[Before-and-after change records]

* * * * * * * * *

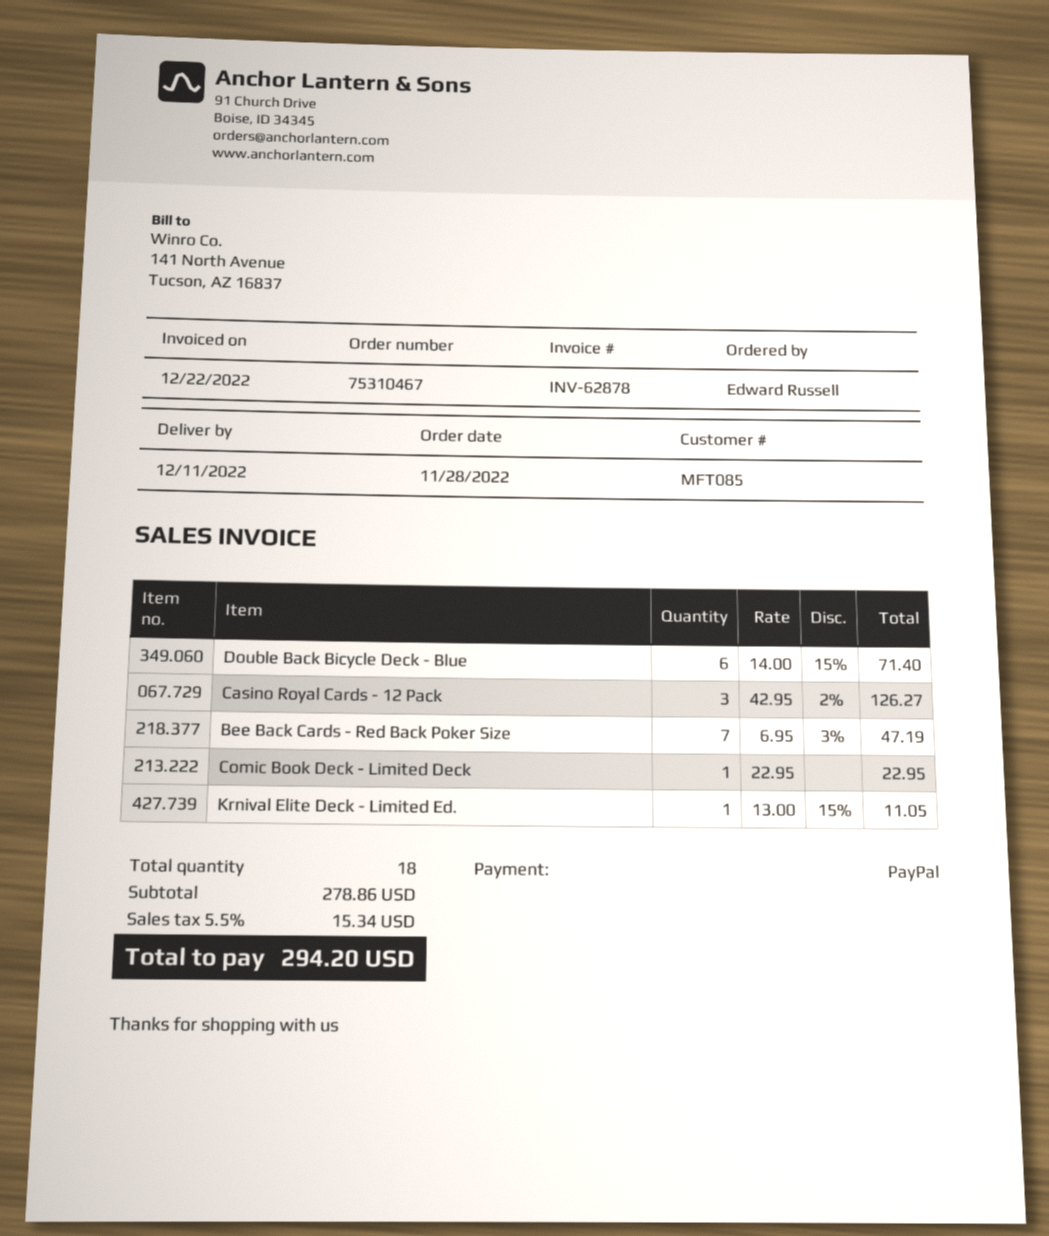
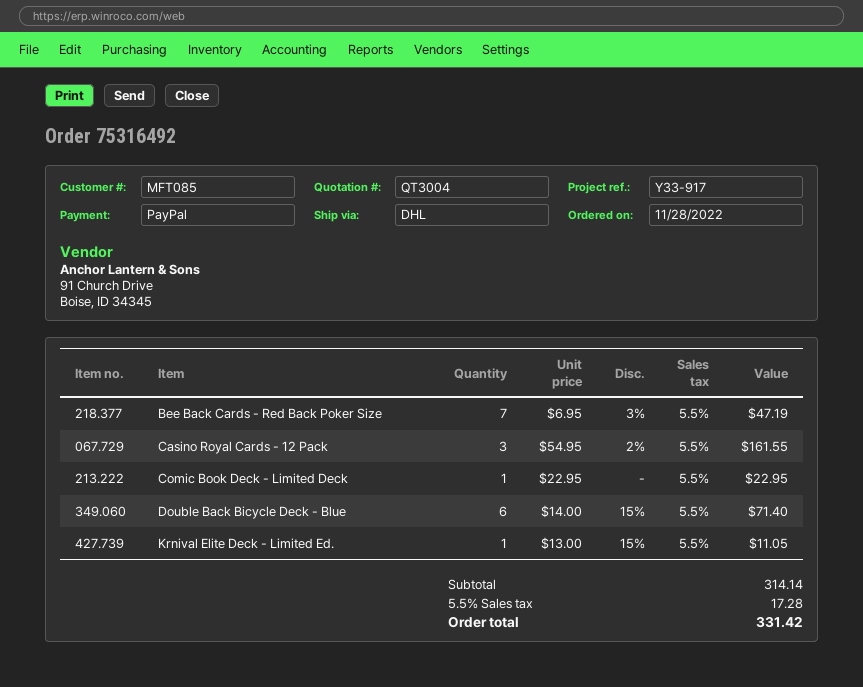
order number: 75310467 -> 75316492
Casino Royal Cards - 12 Pack: 3 x 42.95 - 2% = 126.27 -> 3 x 54.95 - 2% = 161.55
subtotal: 278.86 -> 314.14
tax: 5.5% = 15.34 -> 5.5% = 17.28
total: 294.20 -> 331.42

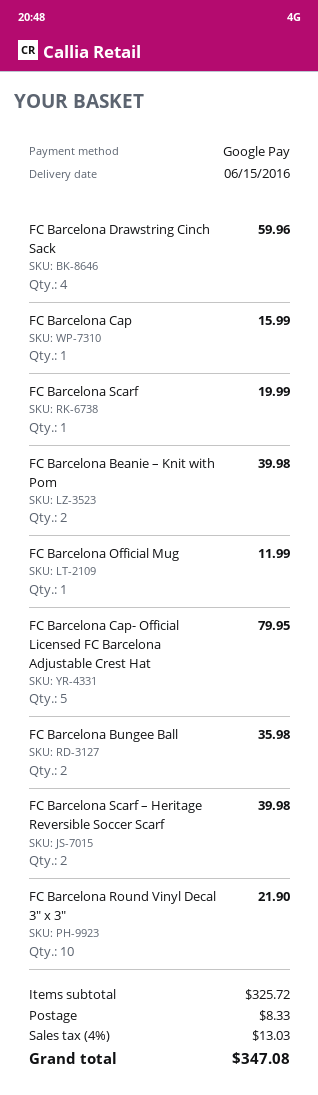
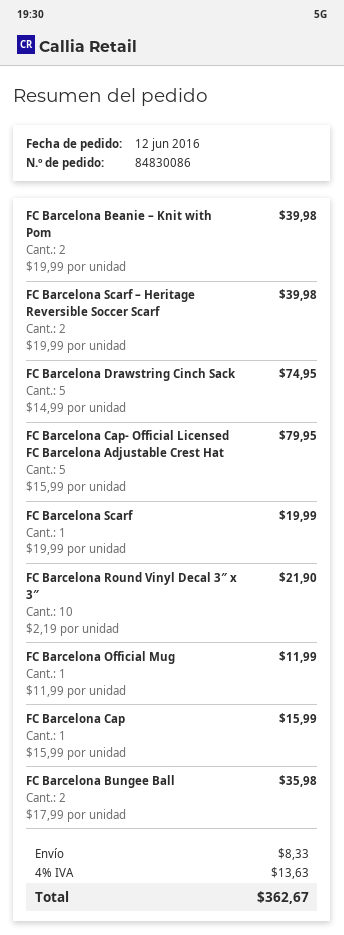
FC Barcelona Drawstring Cinch Sack: 4 for 59.96 -> 5 for 74.95
tax: 4% = 13.03 -> 4% = 13.63
total: 347.08 -> 362.67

* * * * * * * * *

WHAT YOU ARE ASKED TO DO:
Beginning at the line that contains "Casino Royal Cards", transcribe it and every later line through the last line of the data above, exactly, and drop the pictures.

YOUR RESPONSE:
Casino Royal Cards - 12 Pack: 3 x 42.95 - 2% = 126.27 -> 3 x 54.95 - 2% = 161.55
subtotal: 278.86 -> 314.14
tax: 5.5% = 15.34 -> 5.5% = 17.28
total: 294.20 -> 331.42

FC Barcelona Drawstring Cinch Sack: 4 for 59.96 -> 5 for 74.95
tax: 4% = 13.03 -> 4% = 13.63
total: 347.08 -> 362.67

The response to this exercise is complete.